Change detection outputs
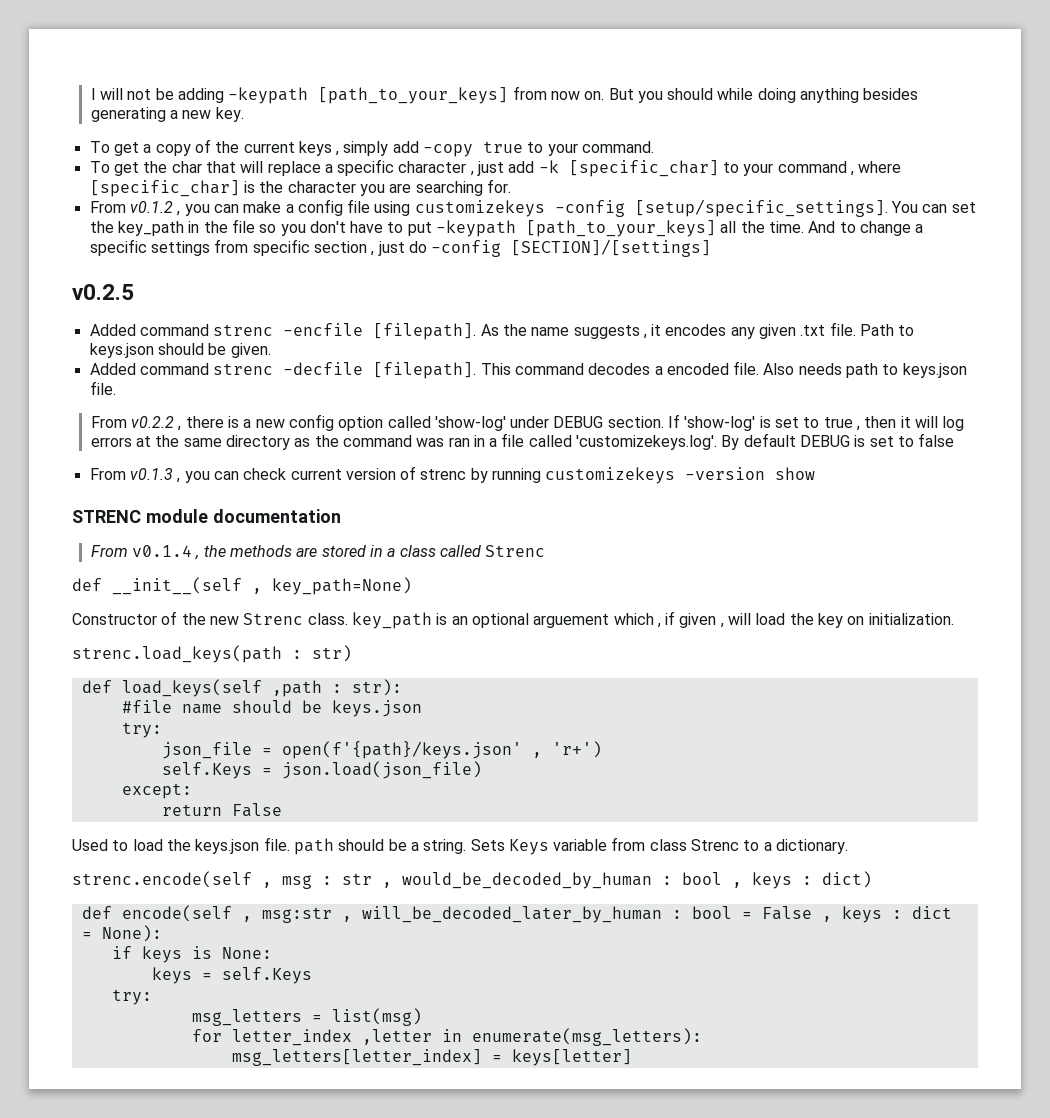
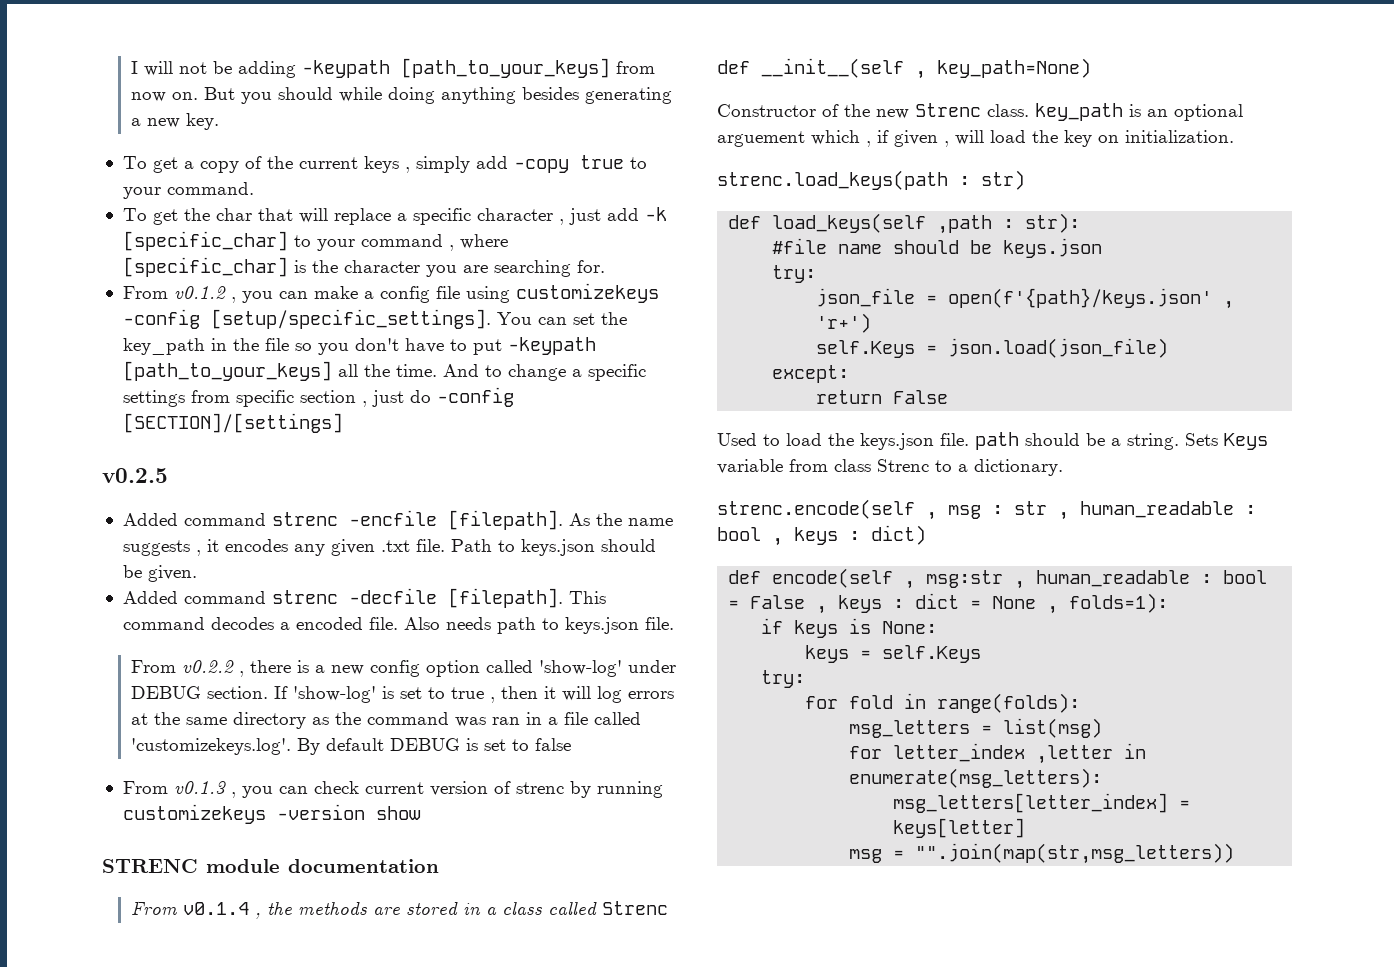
[402,872,652,889] would_be_decoded_by_human -> [1080,501,1234,518] human_readable
[361,906,662,923] will_be_decoded_later_by_human -> [1036,570,1191,587] human_readable
[101,925,162,942] None): -> [992,593,1169,614] None , folds=1):
(152, 997) none -> [805,693,1081,713] // for fold in range(folds):
(632, 1057) none -> [849,843,1235,864] // msg = "".join(map(str,msg_letters))

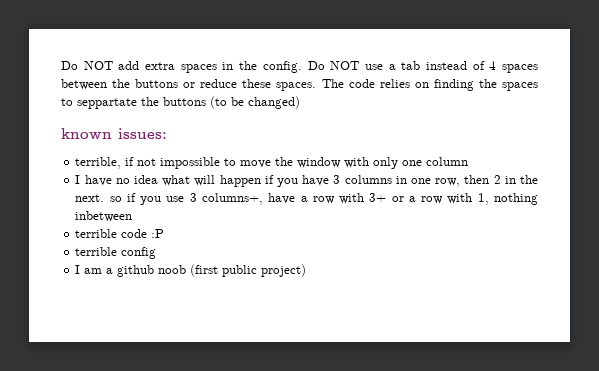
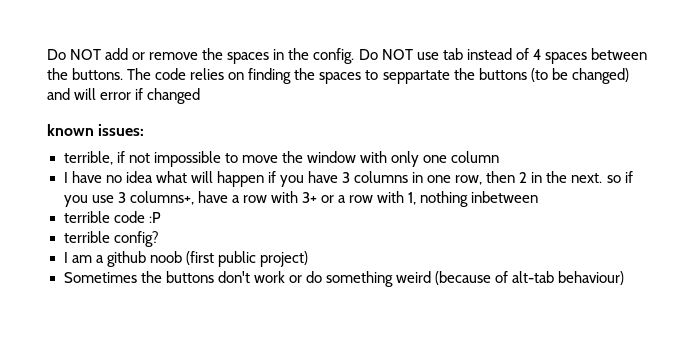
[145,62,176,70] extra -> [132,48,224,60] or remove the
[388,64,396,70] a -> (439, 56) none
[135,79,317,91] buttons or reduce these spaces. -> [72,68,124,80] buttons.
(300, 102) none -> [47,88,201,104] and will error if changed
[121,247,157,259] config -> [113,231,159,247] config?
(307, 270) none -> [63,271,625,287] // Sometimes the buttons don't work or do something weird (because of alt-tab behaviour)

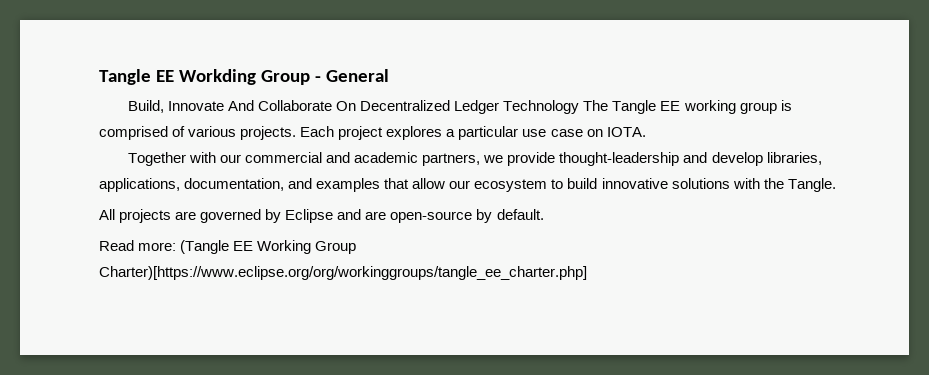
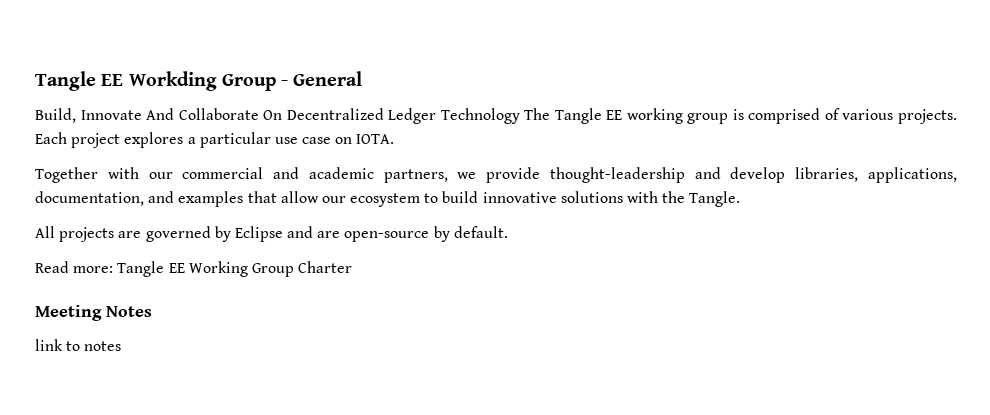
[180,240,230,254] (Tangle -> [117,261,165,277] Tangle
[99,266,587,280] Charter)[https://www.eclipse.org/org/workinggroups/tangle_ee_charter.php] -> [298,261,353,273] [35,305,152,321] [35,339,122,351] Charter // Meeting Notes // link to notes

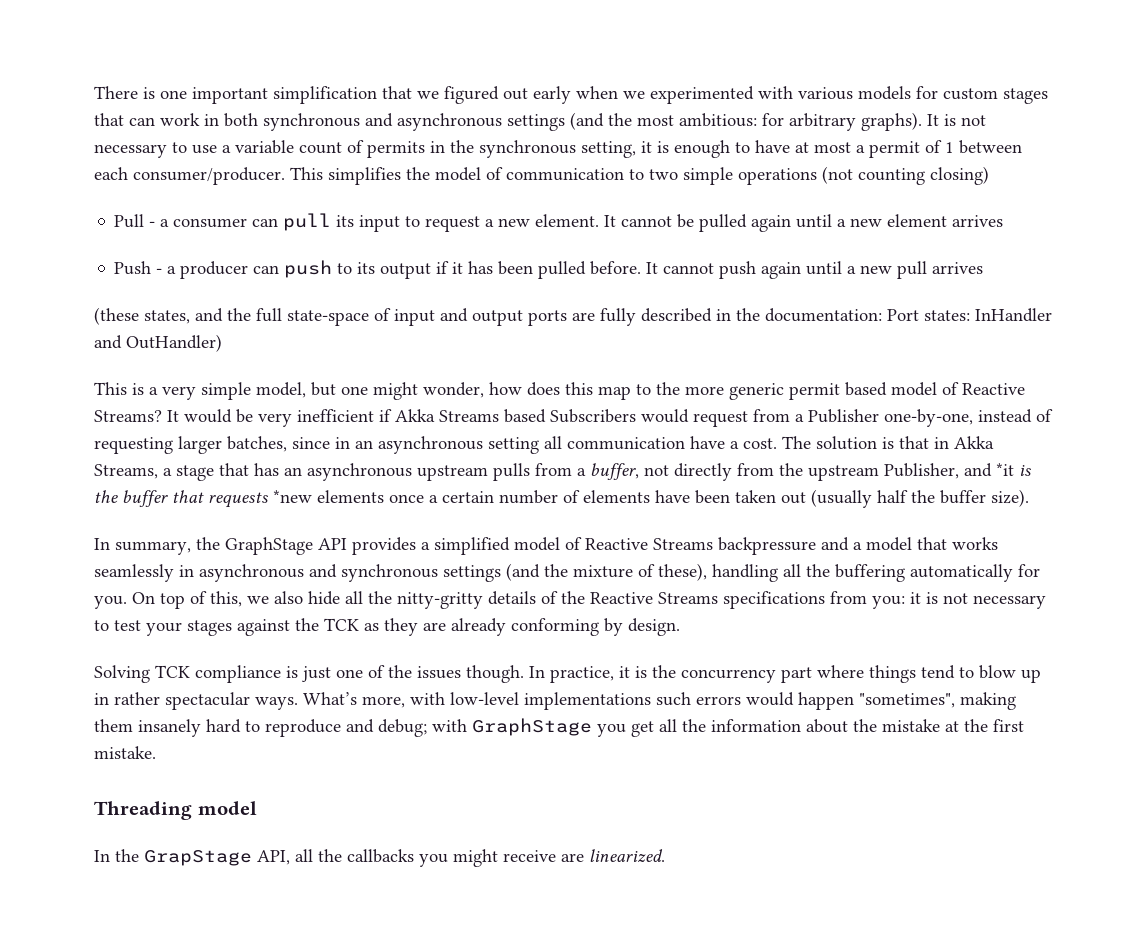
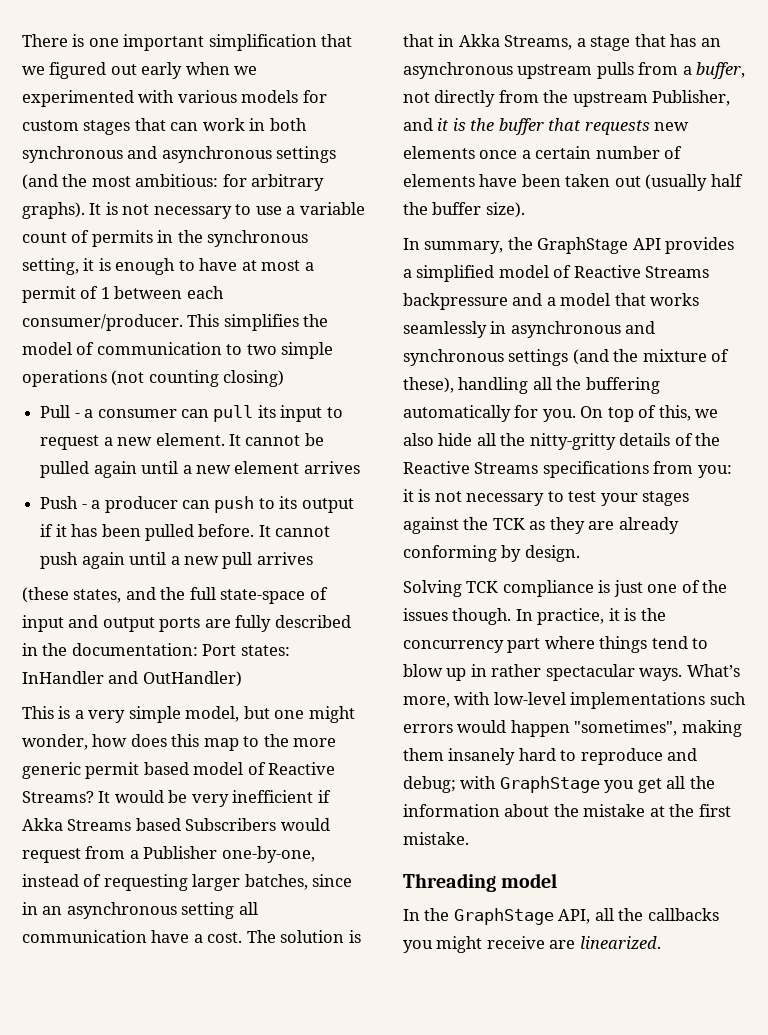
[996,463,1014,476] *it -> [437,118,450,131] it
[273,490,312,503] *new -> [654,122,690,131] new
[144,850,252,866] GrapStage -> [453,908,554,925] GraphStage

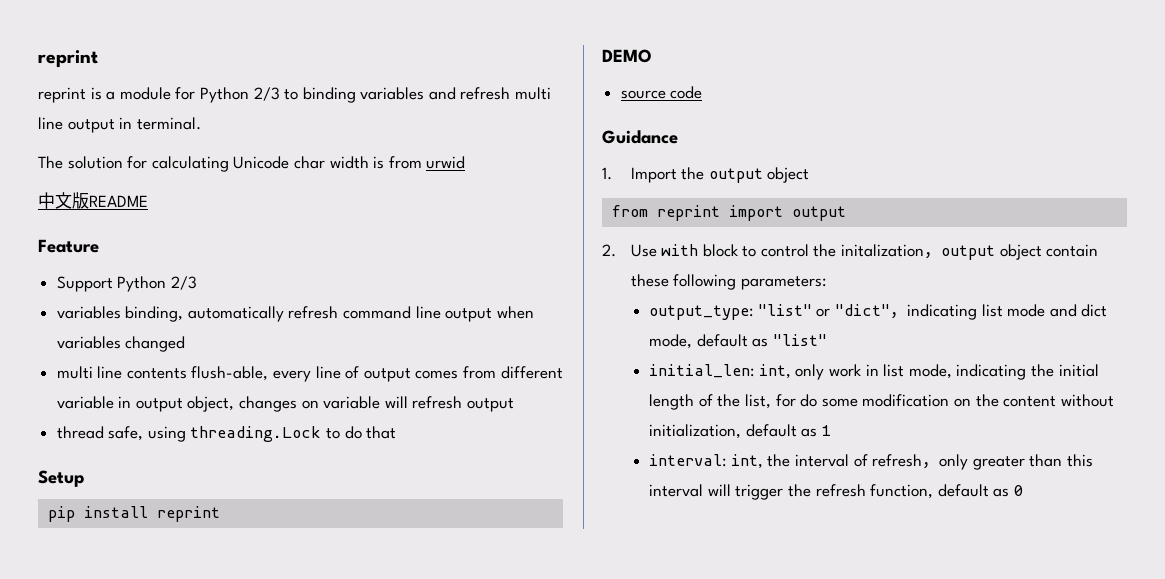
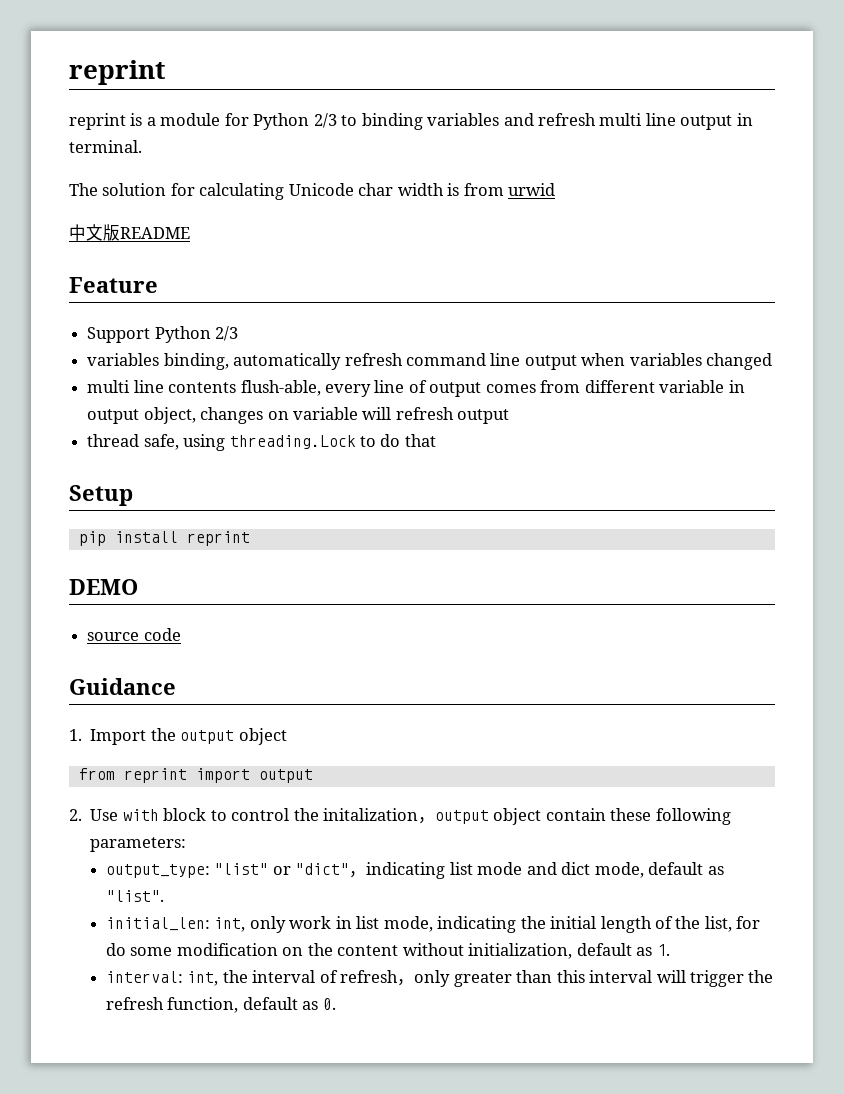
[772,334,827,346] "list" -> [105,890,164,902] "list".
[821,425,831,436] 1 -> [656,944,670,956] 1.
[1013,485,1023,496] 0 -> [322,998,336,1010] 0.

Problem details -
Only exact lines belong in the answer: those from the beginning of the entries above through the line holding "[388,64,396,70] a -> (439, 56) none", with no pictures.

Answer section -
[402,872,652,889] would_be_decoded_by_human -> [1080,501,1234,518] human_readable
[361,906,662,923] will_be_decoded_later_by_human -> [1036,570,1191,587] human_readable
[101,925,162,942] None): -> [992,593,1169,614] None , folds=1):
(152, 997) none -> [805,693,1081,713] // for fold in range(folds):
(632, 1057) none -> [849,843,1235,864] // msg = "".join(map(str,msg_letters))

[145,62,176,70] extra -> [132,48,224,60] or remove the
[388,64,396,70] a -> (439, 56) none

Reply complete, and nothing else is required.